Consistent communication with doctor —This was not the No.1 response, but it did seem to make the biggest difference in people’s experience of care during a high-risk pregnancy from the moms I polled. Most women said that having consistent and frequent communication with a doctor who was supportive of their concerns during their high-risk pregnancy was the biggest factor in helping calm their nerves. I couldn’t agree more. Having a caring and understanding medical team that is available has provided me with much needed comfort during this difficult time.

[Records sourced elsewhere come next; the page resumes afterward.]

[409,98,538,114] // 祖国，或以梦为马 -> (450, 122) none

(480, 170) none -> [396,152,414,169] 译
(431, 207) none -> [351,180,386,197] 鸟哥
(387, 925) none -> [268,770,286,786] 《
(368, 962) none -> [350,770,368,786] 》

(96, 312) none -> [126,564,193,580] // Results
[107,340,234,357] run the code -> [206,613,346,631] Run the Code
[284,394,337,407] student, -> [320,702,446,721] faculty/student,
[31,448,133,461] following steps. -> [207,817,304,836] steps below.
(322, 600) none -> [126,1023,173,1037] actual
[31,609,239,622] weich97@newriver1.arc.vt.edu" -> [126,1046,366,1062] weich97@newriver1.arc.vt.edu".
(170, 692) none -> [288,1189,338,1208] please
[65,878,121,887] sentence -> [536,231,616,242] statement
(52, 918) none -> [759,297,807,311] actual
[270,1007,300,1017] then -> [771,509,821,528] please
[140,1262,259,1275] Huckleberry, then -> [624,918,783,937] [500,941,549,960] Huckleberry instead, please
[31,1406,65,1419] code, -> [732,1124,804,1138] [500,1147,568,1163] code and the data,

Ask for help from friends, family, and even employers—I know, I know. Asking for help is hard to do. I hate asking for help, but I realized in order to stay sane during this stressful time I was going to need it. I have asked my husband to help out more around the house, and I worked out a modified schedule and change of hours with my employer to accommodate my multitude of appointments. Other moms have also told me how they had to cut back on hours at work as increased monitoring occurred, or how they utilized their friends and family to help care for their children while on bed rest.
See a therapist—Another idea moms reported that helped reduce anxiety and stress of a high-risk pregnancy was seeking professional emotional support. I know that ever since I found out I was pregnant again, I increased my therapy sessions with my therapist from every other week to weekly appointments so that I could have a place to process my feelings and receive the emotional support I need to get through such a stressful pregnancy.
Hire a doula—Another decision I made to support my emotional well-being during this anxiety provoking time was hiring a doula. In working with her I have a birth professional I can count on and call anytime, day or night, to check-in with about how my pregnancy is going. She doesn’t give me medical advice, but she does offer the emotional support I need (which is sometimes what I crave more of now.)
Positive Thoughts—Whether it be positive self-talk, mantras, healing affirmations, or prayer, this was another big response from expecting moms as a way to manage the stress that comes with high-risk pregnancy. I know I too rely heavily on positive affirmations and self-talk to get me through.
How do you handle the challenges that come with a high-risk pregnancy?